Duration of treatment / exposure:

The test item and vehicle were administered to the appropriate animals by once daily oral gavage 7 days a week for a minimum of 28 days. Main males and Recovery males were treated for 29 days, up to and including the day before scheduled necropsy. This included a minimum of two weeks prior to mating and during the mating period. For both Main and Recovery males treatment ended one day before scheduled necropsy of Main males. Main females that delivered were treated for 50-56 days, i.e. 14 days prior to mating (with the objective to cover at least two complete estrous cycles), the variable time to conception, the duration of pregnancy and at least 14 days after delivery, up to and including the day before scheduled necropsy. Recovery females were treated during the same period as Main females, until at least the first scheduled necropsy of Main females. Females which failed to deliver or had a total litter loss were treated for 42 days.

Frequency of treatment:

daily

Doses / concentrationsopen allclose all

No. of animals per sex per dose:

10 plus additional 5 in control and high dose for recovery investigations

Control animals:

yes, concurrent vehicle

Details on study design:

- Dose selection rationale: The dose levels were selected based on the results of a 14-day oral range finding study in the rat. The high dose level was the limit dose according to the guidelines. The other dose levels were chosen to provide an appropriate spacing.
- Post-exposure recovery period in satellite groups: 14 days

Examinations

Observations and examinations performed and frequency:

CAGE SIDE OBSERVATIONS: Yes
Throughout the study, animals were observed for general health/mortality and moribundity twice daily, in the morning and at the end of the working day. Animals were not removed from cage during observation, unless necessary for identification or confirmation of possible findings.

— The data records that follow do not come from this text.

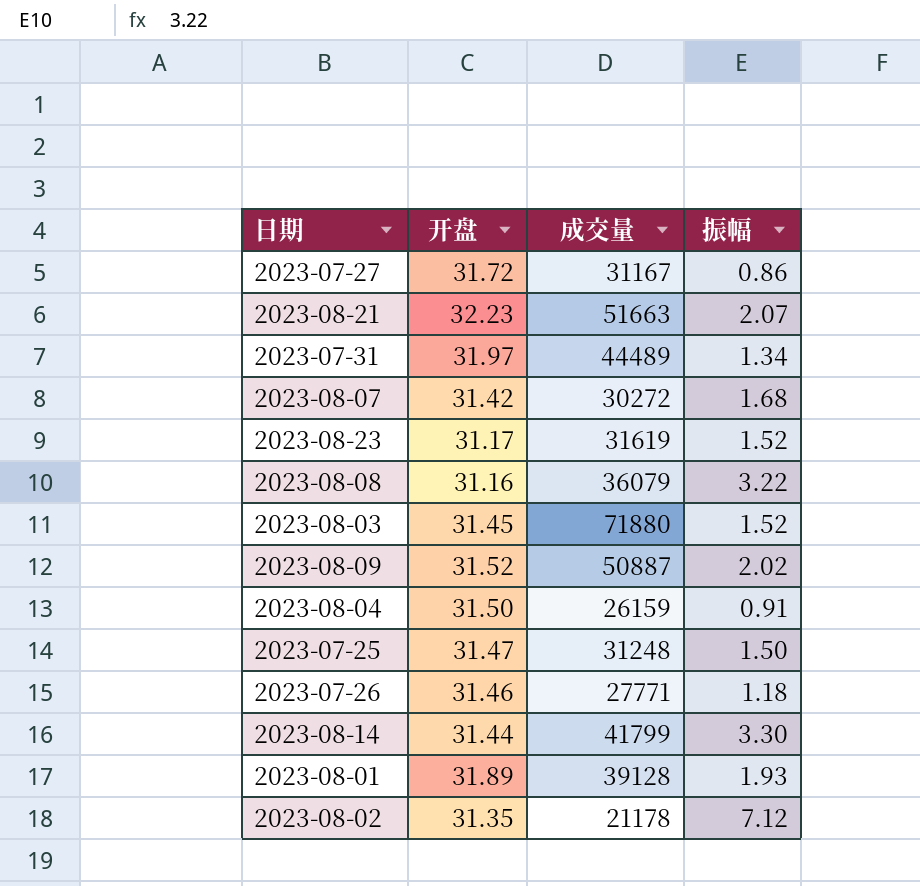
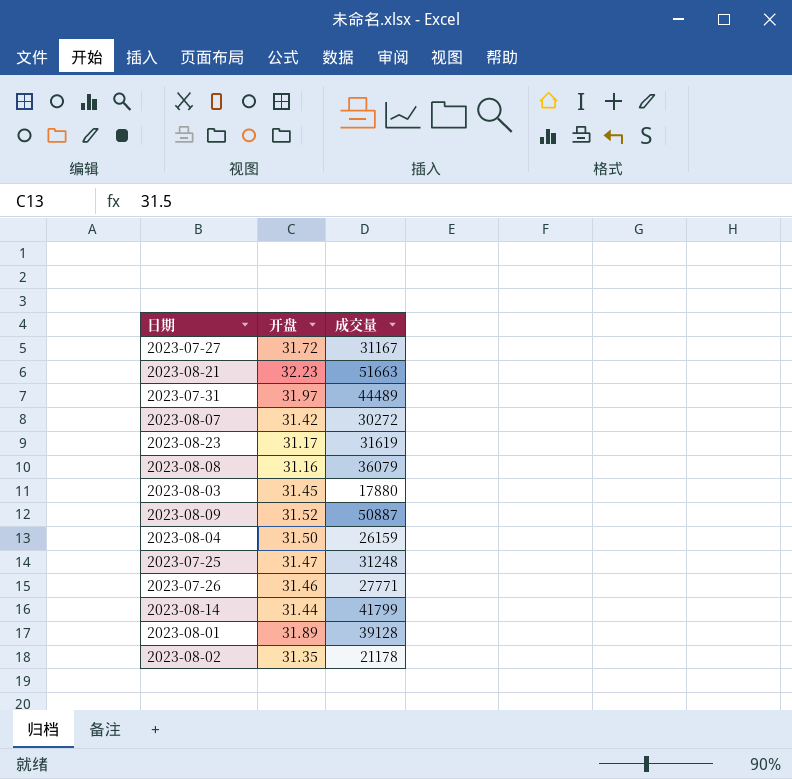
column 振幅 | position: 4 -> none
2023-08-03 | 成交量: 71880 -> 17880

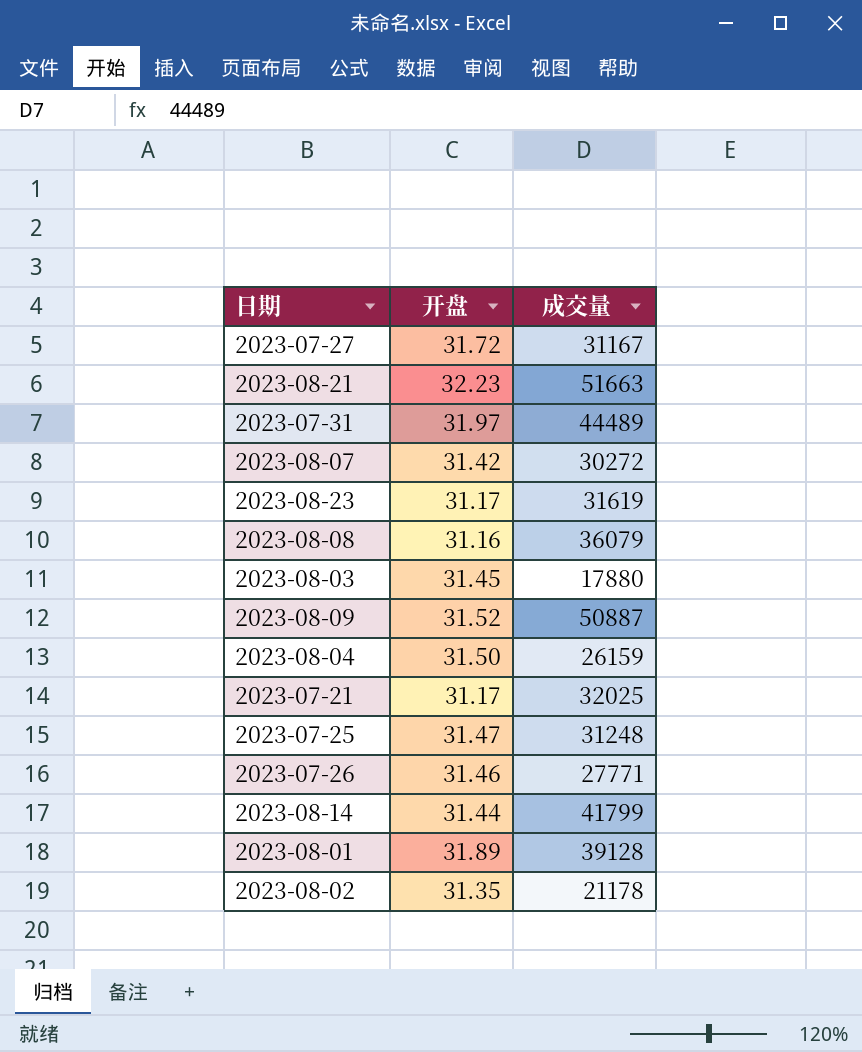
row 2023-07-21: none -> 31.17 | 32025

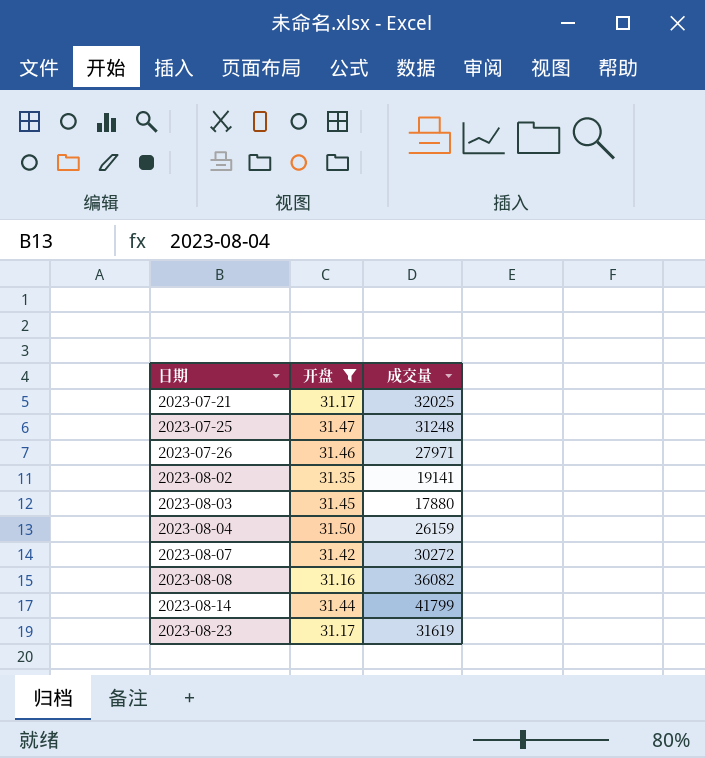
filter: none -> 开盘 <= 31.50
row order: none -> 日期 ascending
2023-07-26 | 成交量: 27771 -> 27971
2023-08-02 | 成交量: 21178 -> 19141
2023-08-08 | 成交量: 36079 -> 36082

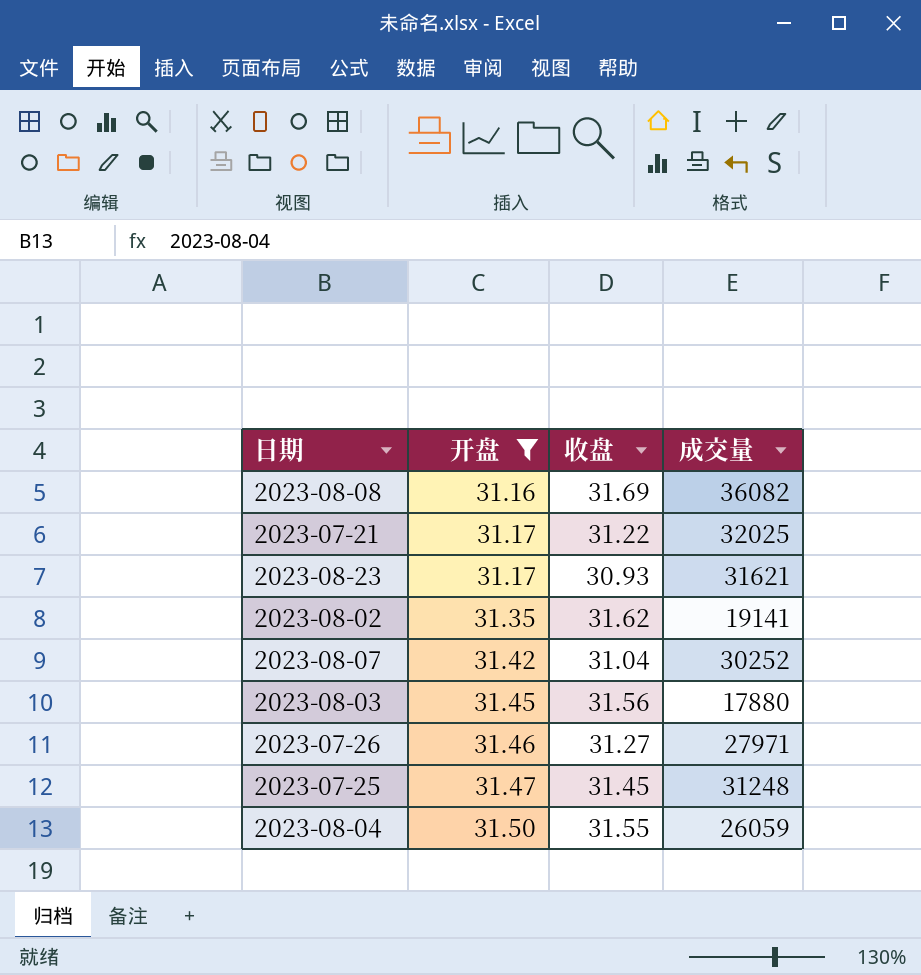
row order: 日期 ascending -> 开盘 ascending
column 收盘 | position: none -> 3
row 2023-08-14: 31.44 | 41799 -> none
2023-08-23 | 成交量: 31619 -> 31621
2023-08-07 | 成交量: 30272 -> 30252
2023-08-04 | 成交量: 26159 -> 26059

DETAILED CLINICAL OBSERVATIONS: Yes
Clinical observations were performed once daily, beginning during the first administration of the test item and lasting throughout the dosing and recovery period. During the dosing period, these observations were performed after dosing (no peak effect of occurrence of clinical signs was observed in the dose range finder). The time of onset, grade and duration of any observed sign was recorded. Signs were graded for severity and the maximum grade was predefined at 3 or 4. Grades were coded as slight (grade 1), moderate (grade 2), severe (grade 3) and very severe (grade 4). For certain signs, only its presence (grade 1) or absence (grade 0) was scored. In the data tables, the scored grades were reported, as well as the percentage of animals affected in summary tables.

BODY WEIGHT: Yes
Animals were weighed individually on the first day of treatment (prior to dosing), and weekly thereafter. Mated Main females were weighed on Days 0, 4, 7, 11, 14, 17, and 20 post-coitum and during lactation on PND 1, 4, 7, and 13. A fasted weight was recorded on the day of necropsy.

FOOD CONSUMPTION: Yes
Food consumption was quantitatively measured weekly, except for Main males and Main females which were housed together for mating and for Main females without evidence of mating. Food consumption of mated Main females was measured on Days 0, 4, 7, 11, 14, 17, and 20 post-coitum and during lactation on PND 1, 4, 7, and 13.

WATER CONSUMPTION: Yes
Subjective appraisal was maintained during the study, but no quantitative investigation was introduced as no effect was suspected.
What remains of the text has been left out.